By exerting pro- and anti-tumorigenic actions, tumor-infiltrating immune cells can profoundly influence tumor progression, as well as the success of anti-cancer therapies. Therefore, the quantification of tumor-infiltrating immune cells holds the promise to unveil the multi-faceted role of the immune system in human cancers and its involvement in tumor escape mechanisms and response to therapy.
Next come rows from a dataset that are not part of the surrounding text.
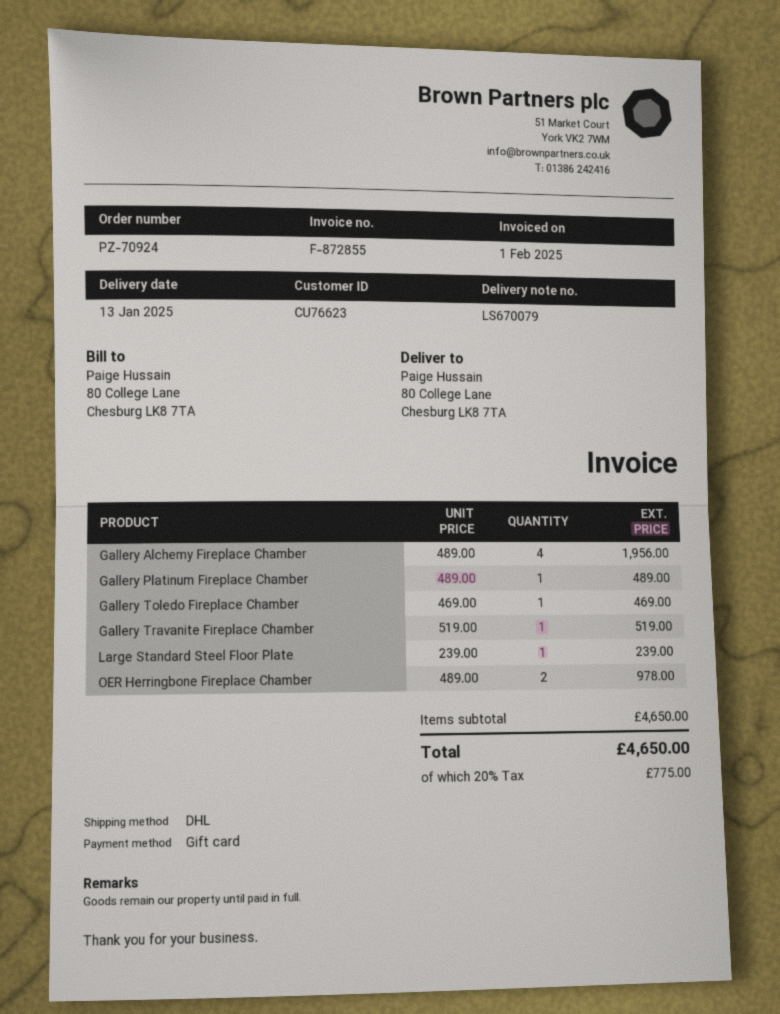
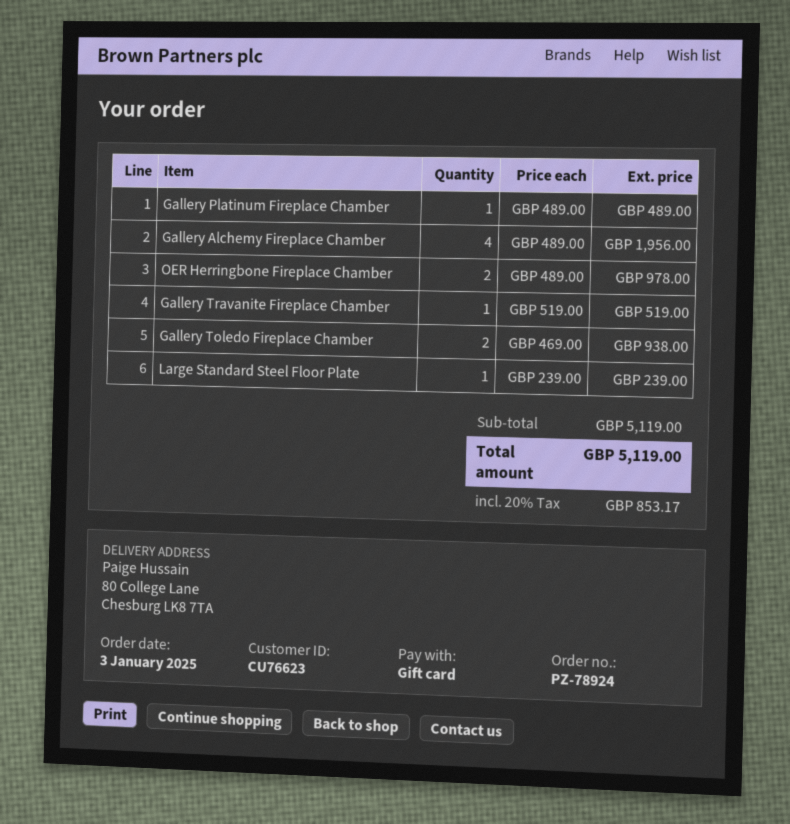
order number: PZ-70924 -> PZ-78924
Gallery Toledo Fireplace Chamber: 1 x 469.00 = 469.00 -> 2 x 469.00 = 938.00
subtotal: 4650.00 -> 5119.00
tax: 20% = 775.00 -> 20% = 853.17
total: 4650.00 -> 5119.00

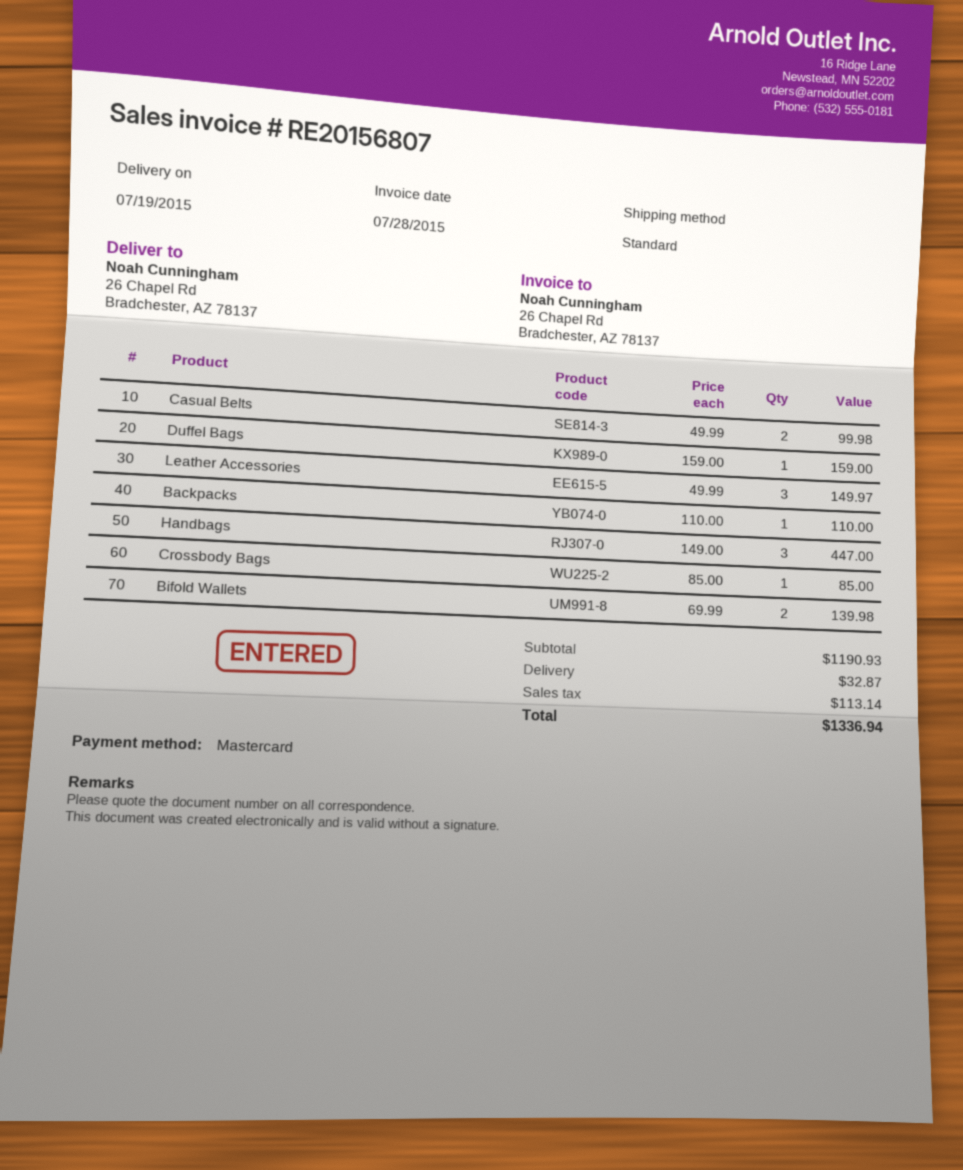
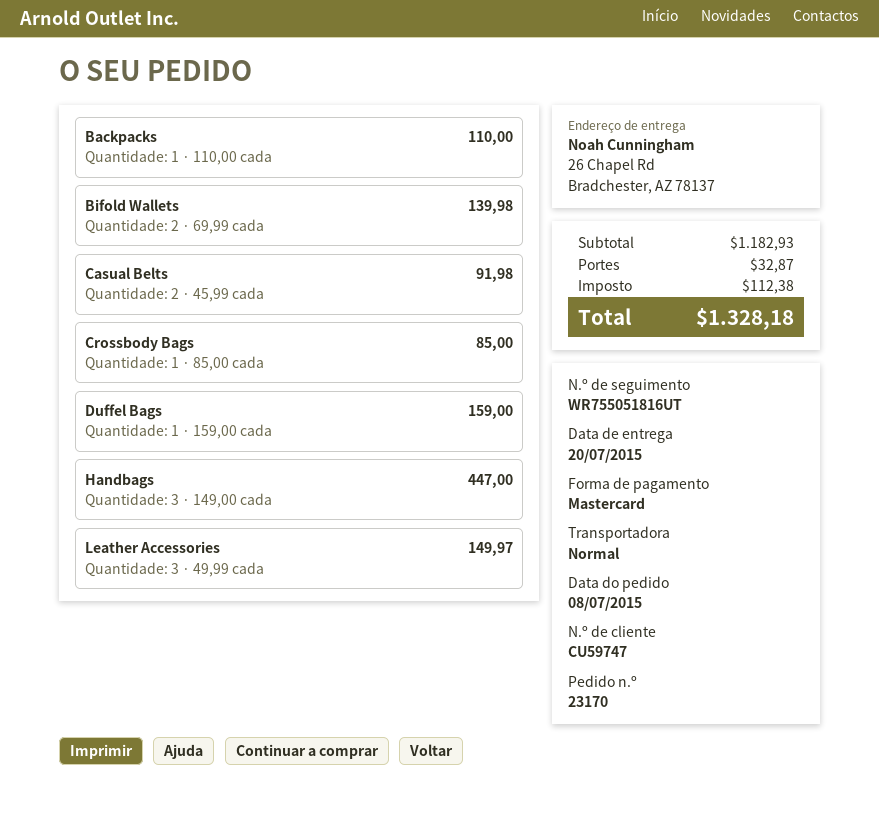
delivery date: 2015-07-19 -> 2015-07-20
Casual Belts: 2 x 49.99 = 99.98 -> 2 x 45.99 = 91.98
subtotal: 1190.93 -> 1182.93
tax: 113.14 -> 112.38
total: 1336.94 -> 1328.18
Tumor-infiltrating immune cells can be quantified from RNA sequencing data of human tumors using bioinformatics approaches.
Researchers from the Medical University of Innsbruck describe state-of-the-art computational methods for the quantification of immune cells from transcriptomics data and discuss the open challenges that must be addressed to accurately quantify immune infiltrates from RNA sequencing data of human bulk tumors.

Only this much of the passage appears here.